Danes bent over to get a better look. “Yeah. Adorable.”

“Notice anything about the decor?”

The older brother, probably high school-aged, looked proud with his arm wrapped around his little sister. She was probably around twelve, still all arms and legs sticking out from her slender torso. They sat on a bright red sofa, a glass-topped chrome coffee table before them, black-and-white-striped wallpaper behind.

They had both seen that room before.

“What the-”

Chapter Forty-Five

A lice maintained a brisk but unexceptional pace down Second Avenue until she reached First Street, when she turned right and broke into a full sprint toward the 6 train at Bleecker. She scurried down the subway stairs and was about to swipe her MetroCard at the turnstile when she stopped herself. Could the police trace a MetroCard that had been purchased on an Amex? If they knew she was on the 6, couldn’t they contact the driver to stop the train? She’d be trapped.

She searched her wallet for cash to buy a new card, but found she was down to her last $14. She wouldn’t get far without more cash.

Ben’s apartment was only five blocks away. She poked her head out from the subway stairs, searching for signs of police, then made her way south on Mulberry, turning on Spring Street, and then south again on Mott. She rang the buzzer, tapping her forehead softly against the door as she prayed Ben would answer. Two more attempts at the buzzer. Nothing.

She was about to give up when a heavyset man emerged from the building, lugging two overstuffed Hefty bags of garbage. The top of his bald head was sweaty despite the cold. The key ring clipped to his belt loop was worthy of a prison warden.

“Are you the super?”

He nodded as he turned sideways to maneuver his stomach and the trash bags past her. Alice grabbed one of the sacks and helped drag it to the curb. “Thanks, lady, but condo only. No units on sale now.”

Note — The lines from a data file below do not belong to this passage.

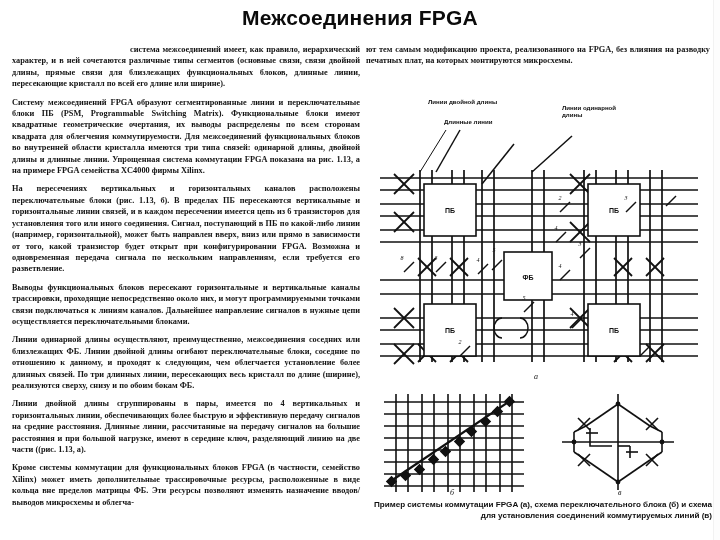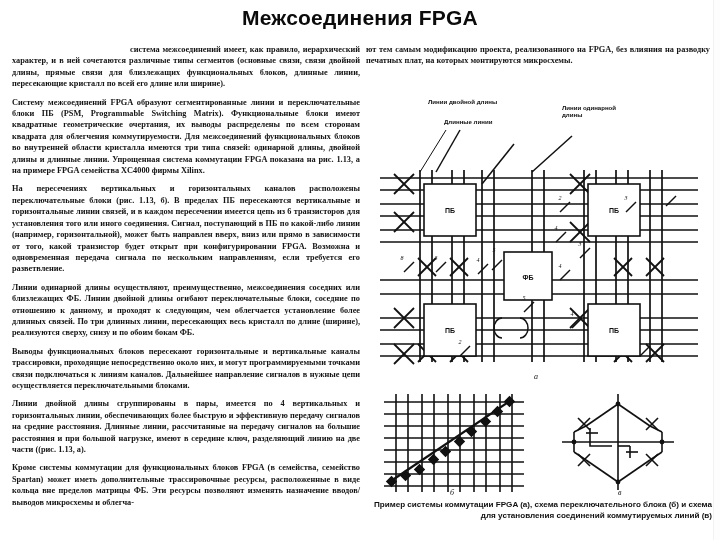--- a/index.html
+++ b/index.html
@@ -77,24 +77,24 @@
 <div class="page">
 
   <div class="edge-strip"></div>
 
   <div class="title">Межсоединения FPGA</div>
 
   <div class="col col-left">
     <p class="para first blur">система межсоединений имеет, как правило, иерархический характер, и в ней сочетаются различные типы сегментов (основные связи, связи двойной длины, прямые связи для близлежащих функциональных блоков, длинные линии, пересекающие кристалл по всей его длине или ширине).</p>
     <p class="para blur">Систему межсоединений FPGA образуют сегментированные линии и переключательные блоки ПБ (PSM, Programmable Switching Matrix). Функциональные блоки имеют квадратные геометрические очертания, их выводы распределены по всем сторонам квадрата для облегчения коммутируемости. Для межсоединений функциональных блоков во внутренней области кристалла имеются три типа связей: одинарной длины, двойной длины и длинные линии. Упрощенная система коммутации FPGA показана на рис. 1.13, а на примере FPGA семейства XC4000 фирмы Xilinx.</p>
     <p class="para blur">На пересечениях вертикальных и горизонтальных каналов расположены переключательные блоки (рис. 1.13, б). В пределах ПБ пересекаются вертикальные и горизонтальные линии связей, и в каждом пересечении имеется цепь из 6 транзисторов для установления того или иного соединения. Сигнал, поступающий в ПБ по какой-либо линии (например, горизонтальной), может быть направлен вверх, вниз или прямо в зависимости от того, какой транзистор будет открыт при конфигурировании FPGA. Возможна и одновременная передача сигнала по нескольким направлениям, если требуется его разветвление.</p>
+    <p class="para blur">Выводы функциональных блоков пересекают горизонтальные и вертикальные каналы трассировки, проходящие непосредственно около них, и могут программируемыми точками связи подключаться к линиям каналов. Дальнейшее направление сигналов в нужные цепи осуществляется переключательными блоками.</p>
     <p class="para blur">Линии одинарной длины осуществляют, преимущественно, межсоединения соседних или близлежащих ФБ. Линии двойной длины огибают переключательные блоки, соседние по отношению к данному, и проходят к следующим, чем облегчается установление более длинных связей. По три длинных линии, пересекающих весь кристалл по длине (ширине), реализуются сверху, снизу и по обоим бокам ФБ.</p>
-    <p class="para blur">Выводы функциональных блоков пересекают горизонтальные и вертикальные каналы трассировки, проходящие непосредственно около них, и могут программируемыми точками связи подключаться к линиям каналов. Дальнейшее направление сигналов в нужные цепи осуществляется переключательными блоками.</p>
     <p class="para blur">Линии двойной длины сгруппированы в пары, имеется по 4 вертикальных и горизонтальных линии, обеспечивающих более быструю и эффективную передачу сигналов на средние расстояния. Длинные линии, рассчитанные на передачу сигналов на большие расстояния и при большой нагрузке, имеют в середине ключ, разделяющий линию на две части ((рис. 1.13, а).</p>
-    <p class="para blur">Кроме системы коммутации для функциональных блоков FPGA (в семейства, семейство Spartan) может иметь дополнительные трассировочные ресурсы, расположенные в виде кольца вне пределов матрицы ФБ. Эти ресурсы позволяют изменять назначение вводов/выводов микросхемы и облегча-</p>
+    <p class="para blur">Кроме системы коммутации для функциональных блоков FPGA (в частности, семейство Xilinx) может иметь дополнительные трассировочные ресурсы, расположенные в виде кольца вне пределов матрицы ФБ. Эти ресурсы позволяют изменять назначение вводов/выводов микросхемы и облегча-</p>
   </div>
 
   <div class="col col-right-top">
     <p class="para blur">ют тем самым модификацию проекта, реализованного на FPGA, без влияния на разводку печатных плат, на которых монтируются микросхемы.</p>
   </div>
 
   <div class="figure">
 
     <div class="callout co-double">Линии двойной длины</div>
     <div class="callout co-long">Длинные линии</div>

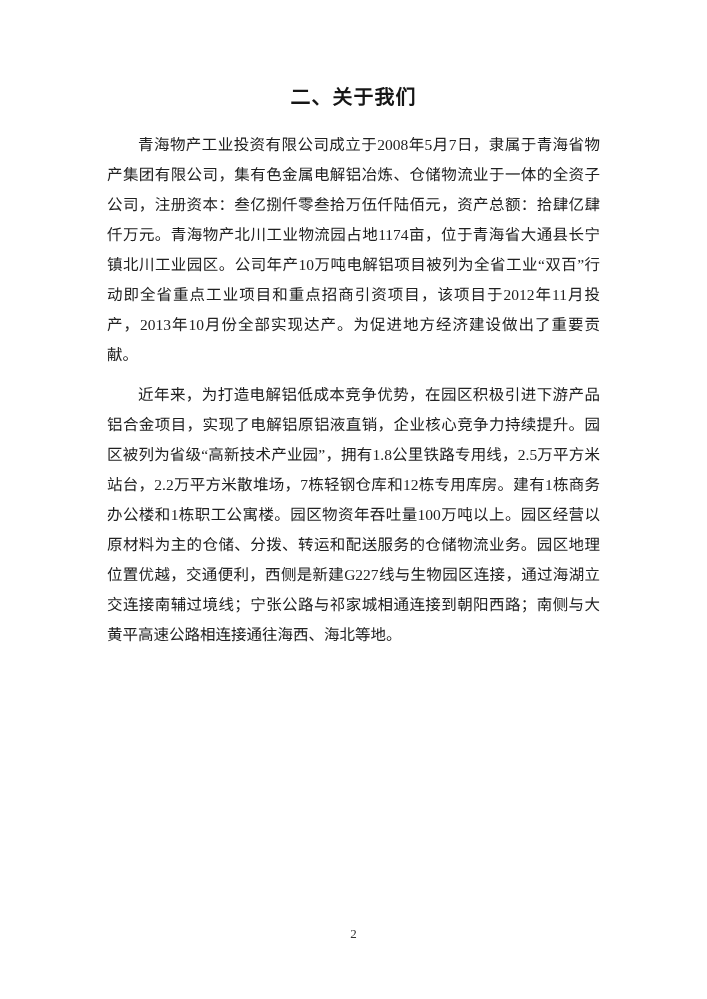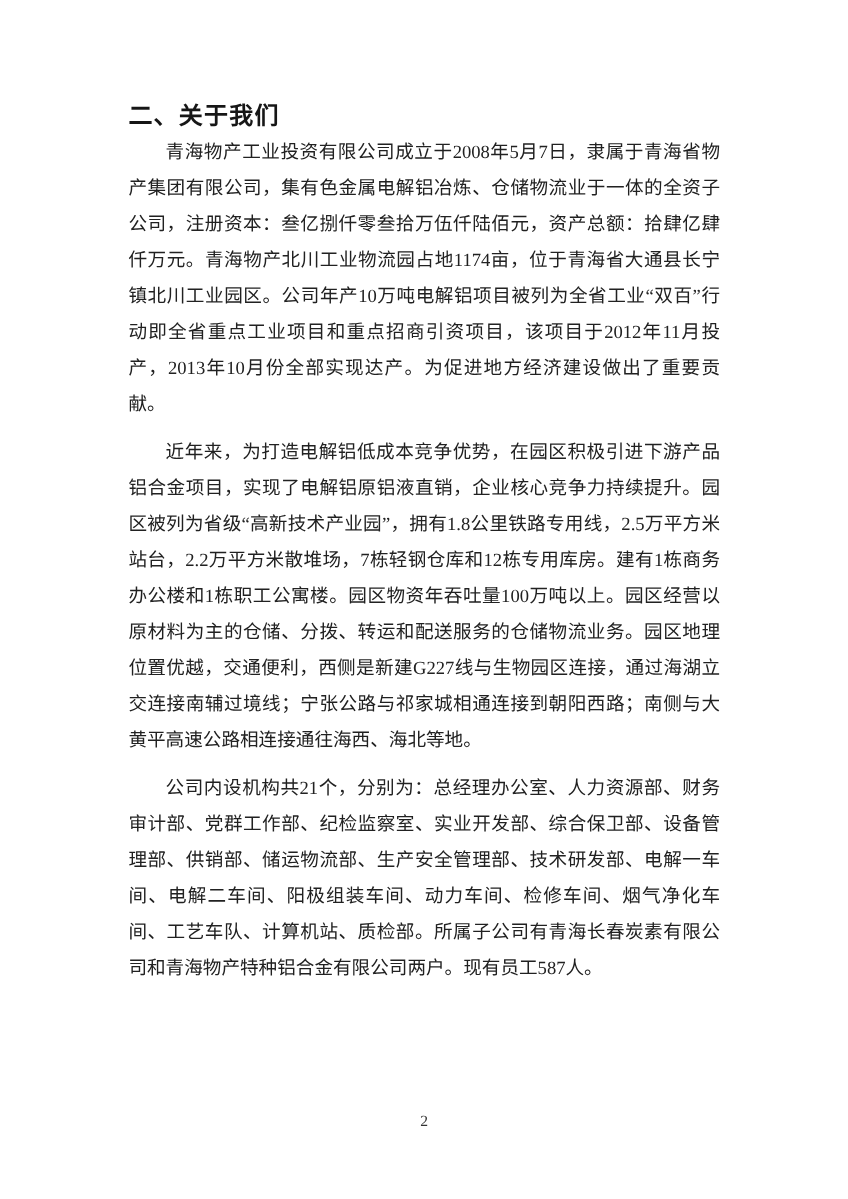--- a/index.html
+++ b/index.html
@@ -13,21 +13,21 @@
     height: 999px;
     background: #ffffff;
     box-sizing: border-box;
     padding: 84px 107px 0 107px;
     font-family: "Liberation Serif", "DejaVu Serif", serif;
     color: #1f1f1f;
     overflow: hidden;
   }
   .doc-title {
     margin: 0;
-    text-align: left;
+    text-align: center;
     font-family: "Liberation Sans", "DejaVu Sans", sans-serif;
     font-size: 20px;
     line-height: 26px;
     font-weight: 700;
     letter-spacing: 1px;
     color: #161616;
   }
   .section-heading {
     margin: 8px 0 0 0;
     font-size: 16px;
@@ -40,21 +40,21 @@
     margin: 10px 0 0 0;
     font-size: 15.5px;
     line-height: 30px;
     text-align: justify;
     text-justify: inter-ideograph;
     text-indent: 2em;
     word-break: break-all;
     color: #212121;
   }
   .body-para:first-of-type {
-    margin-top: 3px;
+    margin-top: 20px;
   }
   .page-footer {
     position: absolute;
     left: 0;
     right: 0;
     bottom: 58px;
     text-align: center;
     font-size: 13px;
     line-height: 15px;
     color: #333333;
@@ -65,16 +65,15 @@
 <body>
 
 <div class="page">
   <h1 class="doc-title">二、关于我们</h1>
 
 
   <p class="body-para">青海物产工业投资有限公司成立于2008年5月7日，隶属于青海省物产集团有限公司，集有色金属电解铝冶炼、仓储物流业于一体的全资子公司，注册资本：叁亿捌仟零叁拾万伍仟陆佰元，资产总额：拾肆亿肆仟万元。青海物产北川工业物流园占地1174亩，位于青海省大通县长宁镇北川工业园区。公司年产10万吨电解铝项目被列为全省工业“双百”行动即全省重点工业项目和重点招商引资项目，该项目于2012年11月投产，2013年10月份全部实现达产。为促进地方经济建设做出了重要贡献。</p>
 
   <p class="body-para">近年来，为打造电解铝低成本竞争优势，在园区积极引进下游产品铝合金项目，实现了电解铝原铝液直销，企业核心竞争力持续提升。园区被列为省级“高新技术产业园”，拥有1.8公里铁路专用线，2.5万平方米站台，2.2万平方米散堆场，7栋轻钢仓库和12栋专用库房。建有1栋商务办公楼和1栋职工公寓楼。园区物资年吞吐量100万吨以上。园区经营以原材料为主的仓储、分拨、转运和配送服务的仓储物流业务。园区地理位置优越，交通便利，西侧是新建G227线与生物园区连接，通过海湖立交连接南辅过境线；宁张公路与祁家城相通连接到朝阳西路；南侧与大黄平高速公路相连接通往海西、海北等地。</p>
 
-  <p class="body-para">公司内设机构共21个，分别为：总经理办公室、人力资源部、财务审计部、党群工作部、纪检监察室、实业开发部、综合保卫部、设备管理部、供销部、储运物流部、生产安全管理部、技术研发部、电解一车间、电解二车间、阳极组装车间、动力车间、检修车间、烟气净化车间、工艺车队、计算机站、质检部。所属子公司有青海长春炭素有限公司和青海物产特种铝合金有限公司两户。现有员工587人。</p>
 
   <div class="page-footer">2</div>
 </div>
 
 </body></html>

“My brother lives here. Ben Humphrey?” She fumbled through her wallet to pull out her driver’s license.

“Oh, yeah. From Life with Dad. I know all about his family. You’re all grown up now, but, yeah, I can still see that same face.”

“This is awful, but I managed to leave a file in my brother’s apartment that I desperately need for a meeting I have in, like, less than an hour. And of course, with my luck, Ben’s not home. Is there any way you can let me in?”

One of those people who paid cash for everything, her brother found the $400 cap on ATM withdrawals “miserly” and was in the habit of storing large amounts of cash in his dresser drawer. He jokingly called it his drug- dealer stash.

The super hesitated.

“It will take two seconds. You can even watch me go inside if you need to.” She flashed her warmest, most trustworthy smile. If she had to, she could sneak the money while pretending to look for her file.

“No problem. I know how much Mr. Humphrey loves his sister.” He was already flipping through the keys. They rode up to the fourth floor together. She could still hear the super breathing hard from the exertion of hauling the garbage bags. He slipped the key in the door, but the knob budged on its own. “What do you know? You didn’t even need me.”